• SUPPLIED RECORDS:
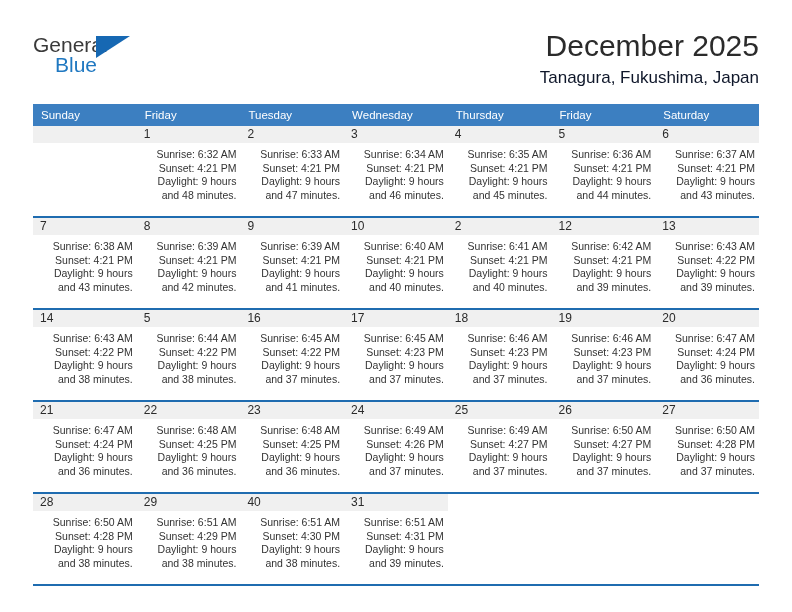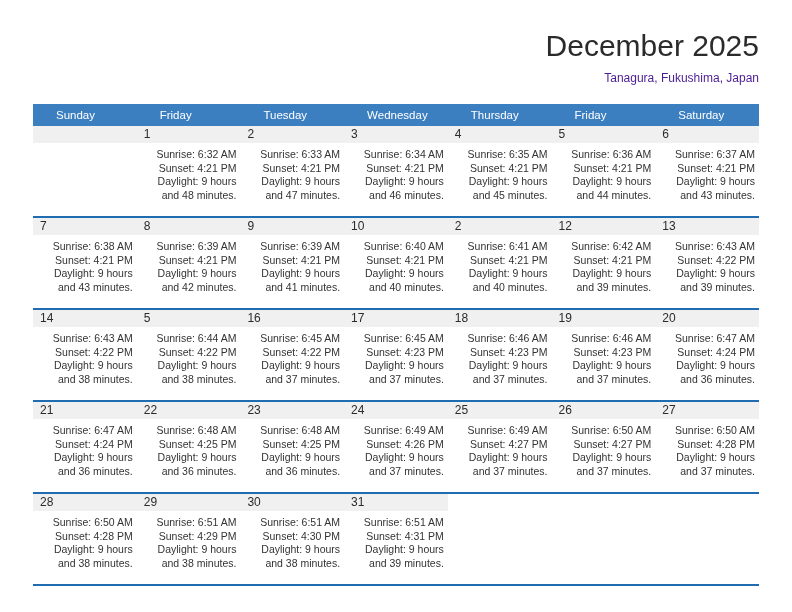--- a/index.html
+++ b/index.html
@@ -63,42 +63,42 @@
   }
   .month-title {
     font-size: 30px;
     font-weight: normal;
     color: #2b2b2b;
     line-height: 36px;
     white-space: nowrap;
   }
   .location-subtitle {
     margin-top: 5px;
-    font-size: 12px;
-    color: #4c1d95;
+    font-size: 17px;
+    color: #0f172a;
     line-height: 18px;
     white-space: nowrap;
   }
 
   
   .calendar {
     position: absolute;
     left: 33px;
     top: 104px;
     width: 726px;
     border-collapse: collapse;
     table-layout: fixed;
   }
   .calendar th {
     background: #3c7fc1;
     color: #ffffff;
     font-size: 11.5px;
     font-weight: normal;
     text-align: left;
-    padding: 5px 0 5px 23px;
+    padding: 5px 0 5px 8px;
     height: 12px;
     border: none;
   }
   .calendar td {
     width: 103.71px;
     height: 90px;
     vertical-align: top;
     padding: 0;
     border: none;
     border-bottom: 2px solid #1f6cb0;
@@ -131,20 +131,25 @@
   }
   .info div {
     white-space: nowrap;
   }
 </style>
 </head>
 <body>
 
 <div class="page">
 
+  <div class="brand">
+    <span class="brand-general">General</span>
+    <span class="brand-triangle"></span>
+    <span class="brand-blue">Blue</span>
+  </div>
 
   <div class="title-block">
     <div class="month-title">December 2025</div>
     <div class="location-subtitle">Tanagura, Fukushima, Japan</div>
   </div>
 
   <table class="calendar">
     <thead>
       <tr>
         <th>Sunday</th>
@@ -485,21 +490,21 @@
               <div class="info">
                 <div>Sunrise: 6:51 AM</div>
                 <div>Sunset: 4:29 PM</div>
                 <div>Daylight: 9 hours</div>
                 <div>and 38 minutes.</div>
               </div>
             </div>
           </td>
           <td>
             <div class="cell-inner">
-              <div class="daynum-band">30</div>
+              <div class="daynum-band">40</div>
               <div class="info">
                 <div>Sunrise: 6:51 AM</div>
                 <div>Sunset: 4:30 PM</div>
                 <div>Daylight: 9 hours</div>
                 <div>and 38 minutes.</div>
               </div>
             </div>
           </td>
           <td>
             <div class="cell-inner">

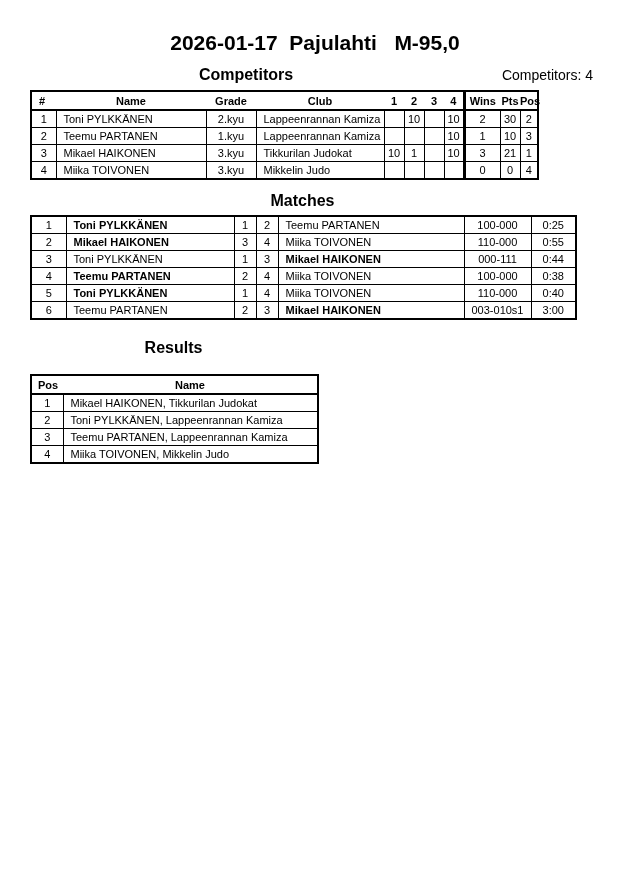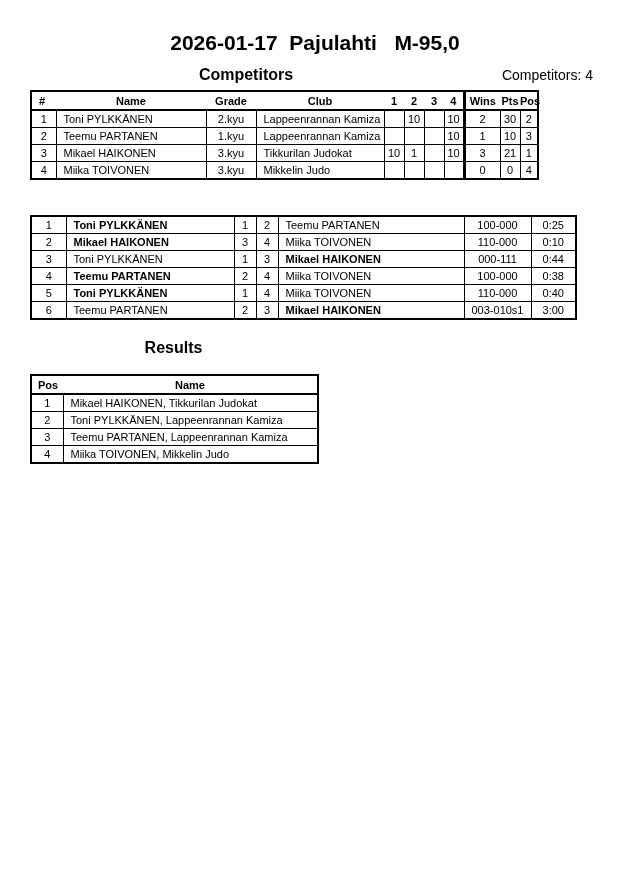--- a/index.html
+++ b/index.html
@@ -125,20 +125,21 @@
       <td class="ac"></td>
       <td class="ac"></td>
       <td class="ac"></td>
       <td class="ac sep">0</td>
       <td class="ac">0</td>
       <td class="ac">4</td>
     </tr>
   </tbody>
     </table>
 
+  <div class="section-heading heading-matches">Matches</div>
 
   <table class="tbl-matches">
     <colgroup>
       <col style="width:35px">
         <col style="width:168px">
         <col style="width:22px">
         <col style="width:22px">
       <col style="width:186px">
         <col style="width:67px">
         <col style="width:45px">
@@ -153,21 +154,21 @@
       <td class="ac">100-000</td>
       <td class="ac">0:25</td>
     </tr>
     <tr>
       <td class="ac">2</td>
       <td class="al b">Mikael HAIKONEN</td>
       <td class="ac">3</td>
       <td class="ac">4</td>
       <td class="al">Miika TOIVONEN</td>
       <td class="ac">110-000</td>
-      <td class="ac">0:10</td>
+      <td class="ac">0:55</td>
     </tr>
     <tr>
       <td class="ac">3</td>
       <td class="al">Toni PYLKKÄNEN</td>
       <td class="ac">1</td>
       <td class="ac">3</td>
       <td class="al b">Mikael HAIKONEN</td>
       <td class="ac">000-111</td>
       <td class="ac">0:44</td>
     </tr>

• TO DO: Using the material above, copy every line in which the string "Sunset" occurs.

• PROBLEM SOLUTION:
                 <div>Sunset: 4:29 PM</div>
                 <div>Sunset: 4:30 PM</div>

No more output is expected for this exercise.